By Bernie Becker - 01/27/11 06:51 PM EST
“I think this is the magic year for us to make changes in the process and the way we do business,” Isakson said at a Thursday news conference. “It has to be done in a bipartisan way. But debt’s a bipartisan problem. It’s been contributed to on both sides of the aisle.”
“Since 1980, we’ve only had two budgets that have been completed on time,” said Shaheen, who was involved in a two-year budget process during her stint as New Hampshire’s governor. “Every president since Ronald Reagan has said we need to take a look at the budgeting process.”
Under the measure, the actual appropriating process would occur in the first, or odd-numbered, year of a given Congress, with the second, even-numbered year focusing on oversight.

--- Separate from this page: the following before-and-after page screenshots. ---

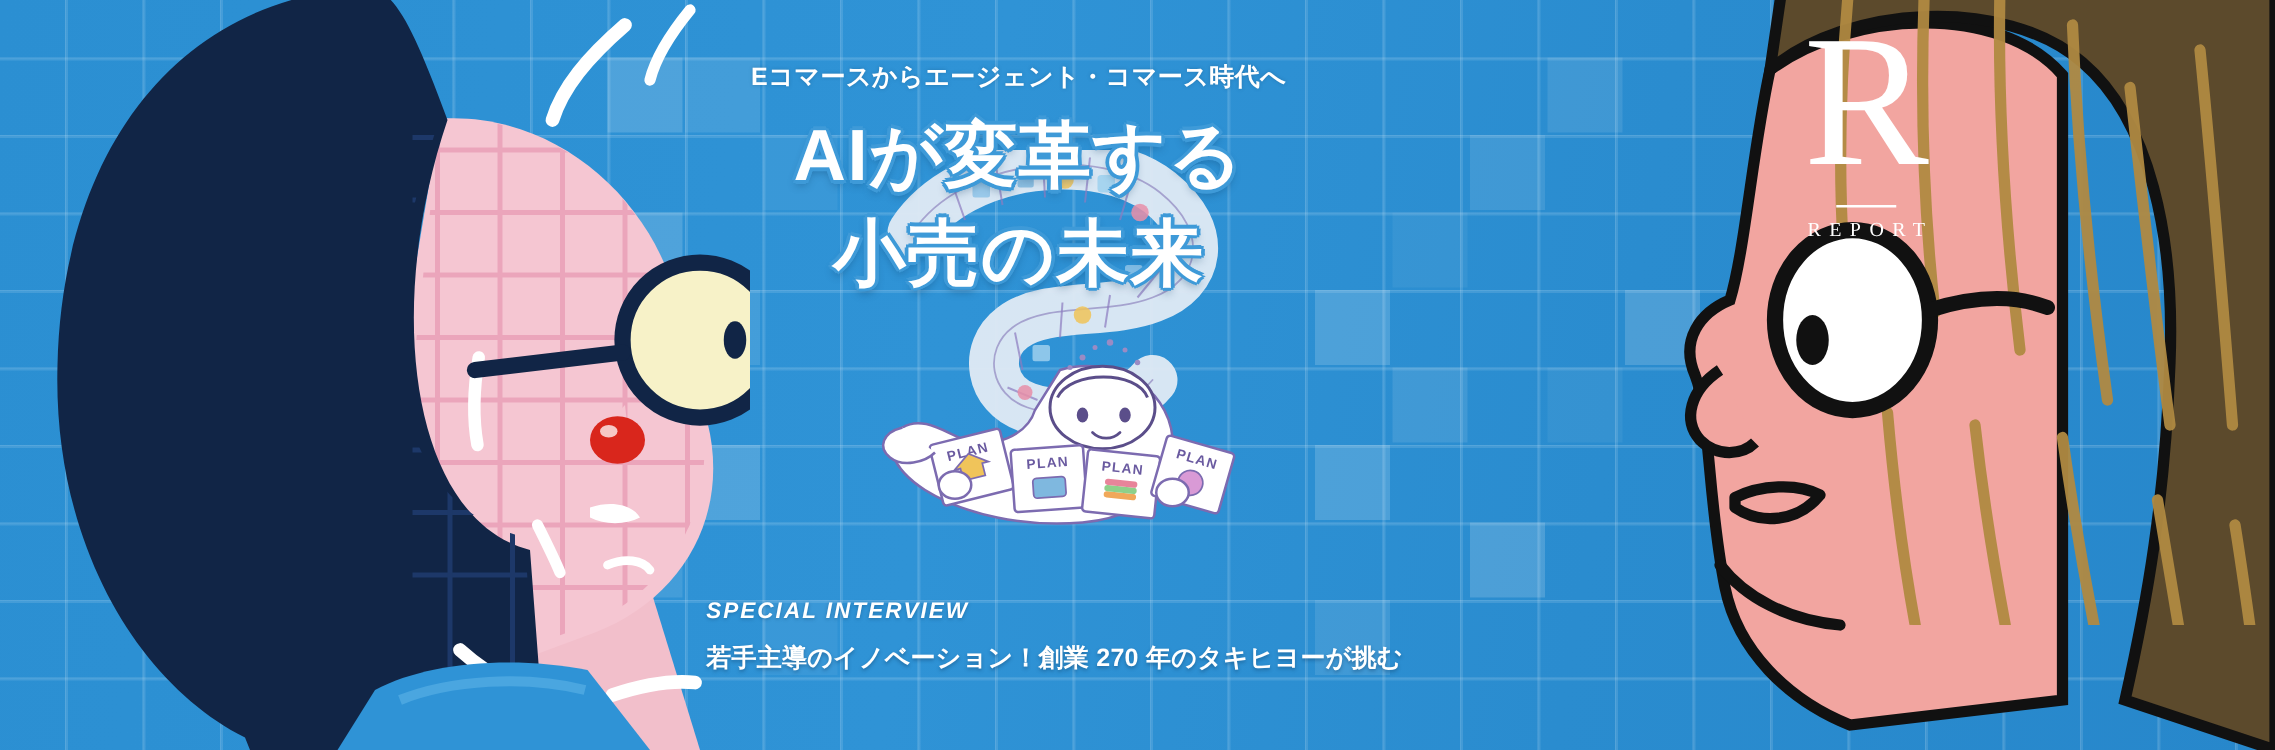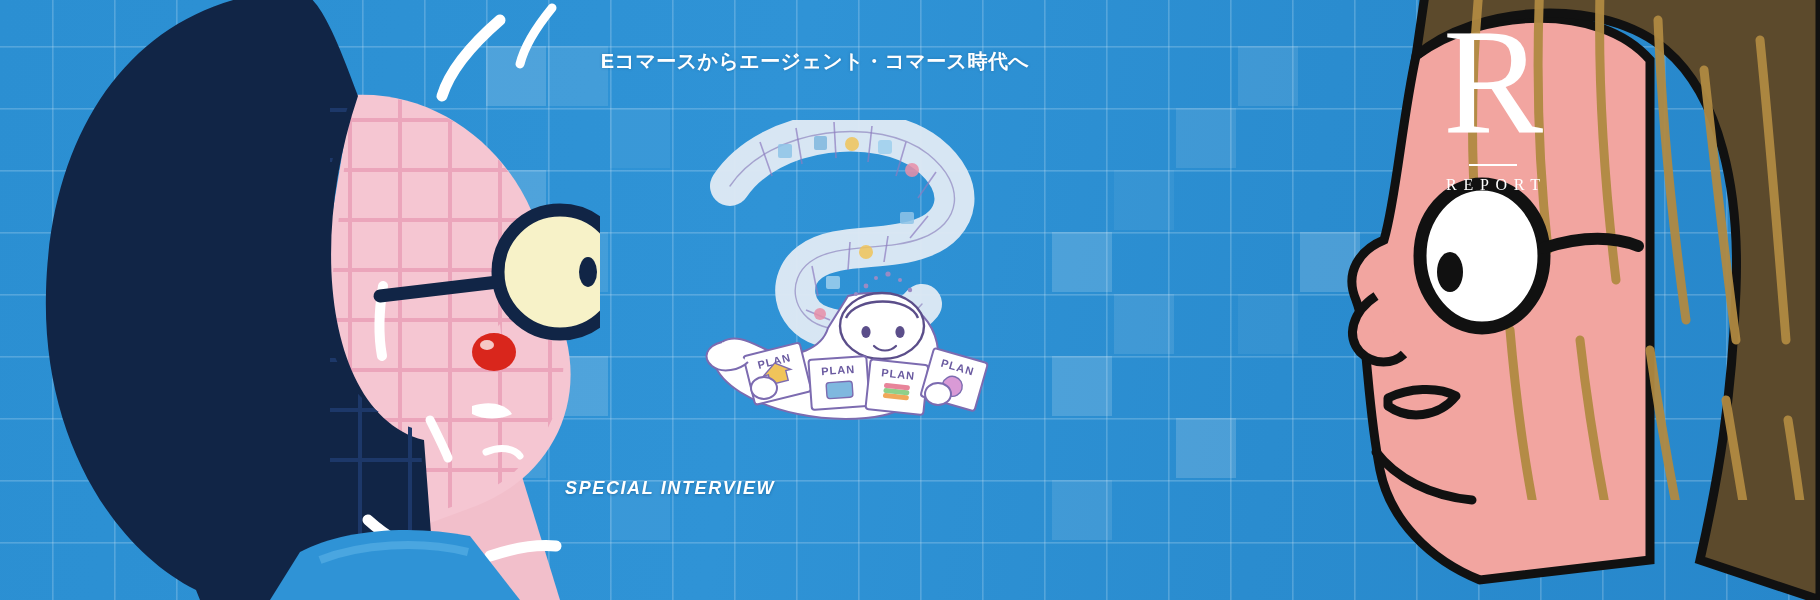--- a/index.html
+++ b/index.html
@@ -357,6 +357,10 @@
   <div class="copy">
     <div class="eyebrow">Eコマースからエージェント・コマース時代へ</div>
 
+    <div class="title">
+      <span class="ln">AIが変革する</span>
+      <span class="ln">小売の未来</span>
+    </div>
 
     <div class="si-label">SPECIAL INTERVIEW</div>
   </div>

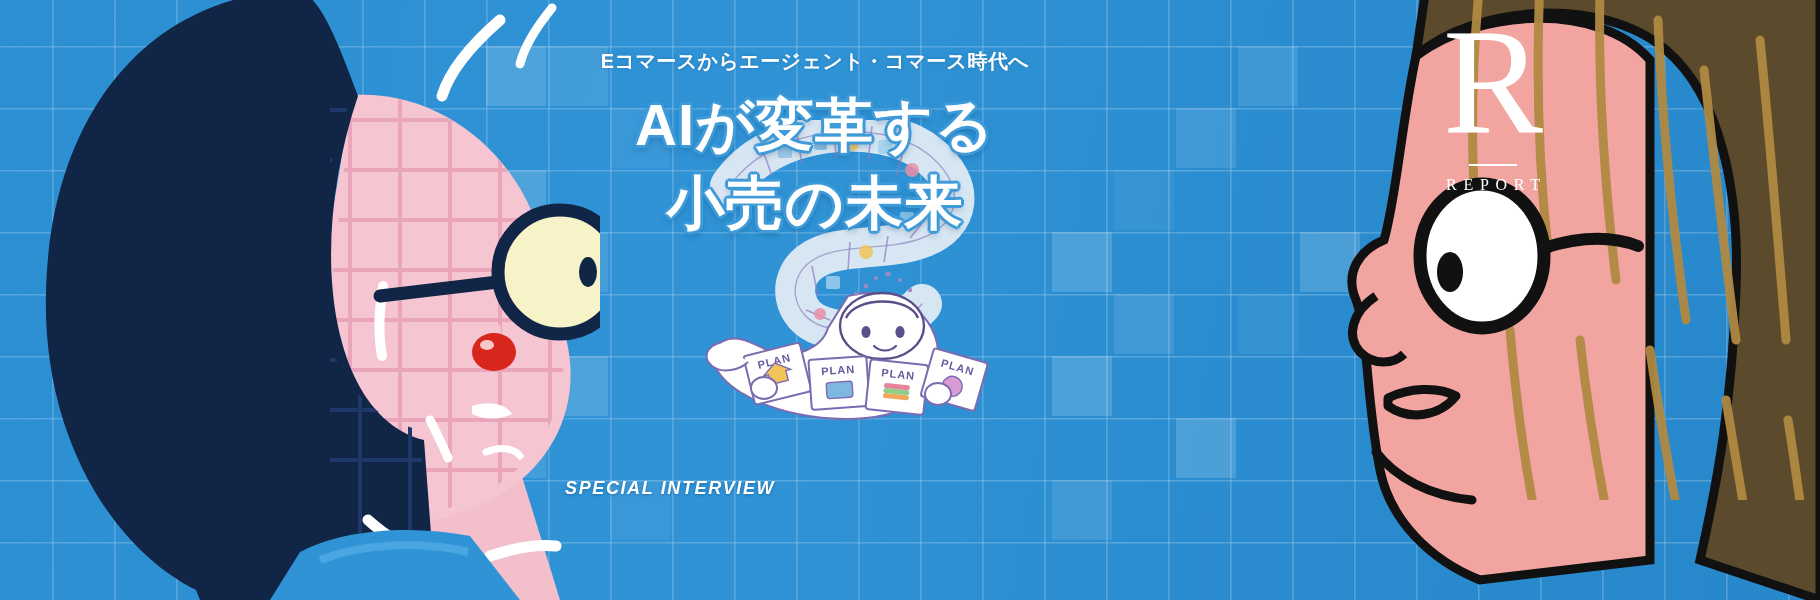--- a/index.html
+++ b/index.html
@@ -363,6 +363,7 @@
     </div>
 
     <div class="si-label">SPECIAL INTERVIEW</div>
+    <div class="si-line a">若手主導のイノベーション！創業 270 年のタキヒヨーが挑む</div>
   </div>
 
   <div class="badge">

“Wouldn’t it be wonderful to have a even-numbered year debate where members of Congress, where, when they go home, they’re not talking about the bacon they’re getting ready to bring home through appropriating?” Isakson said. “They’re talking about the savings they found to fund programs in the future.”
Both Shaheen and Isakson, who sat together at Tuesday’s State of the Union, stressed that they were early in the process of building support for their proposal, with Shaheen saying she had not yet broached the topic with Democratic leaders in the Senate. Isakson said a handful of Republican senators, including Saxby Chambliss of Georgia, had signaled they would support the measure.
When asked whether he would attempt to hold up a vote on increasing the debt ceiling as leverage for the measure, Isakson said he wouldn’t make any predictions, but also that he wouldn’t take anything off the table.
“I personally will be willing to use whatever vehicle is necessary to get it debated on the floor of the United States Senate,” Isakson said.
The two senators said they also had been in discussions with Chambliss and Sen. Mark Warner (D-Va.) about legislation those two senators are modeling after the report from president’s bipartisan debt commission.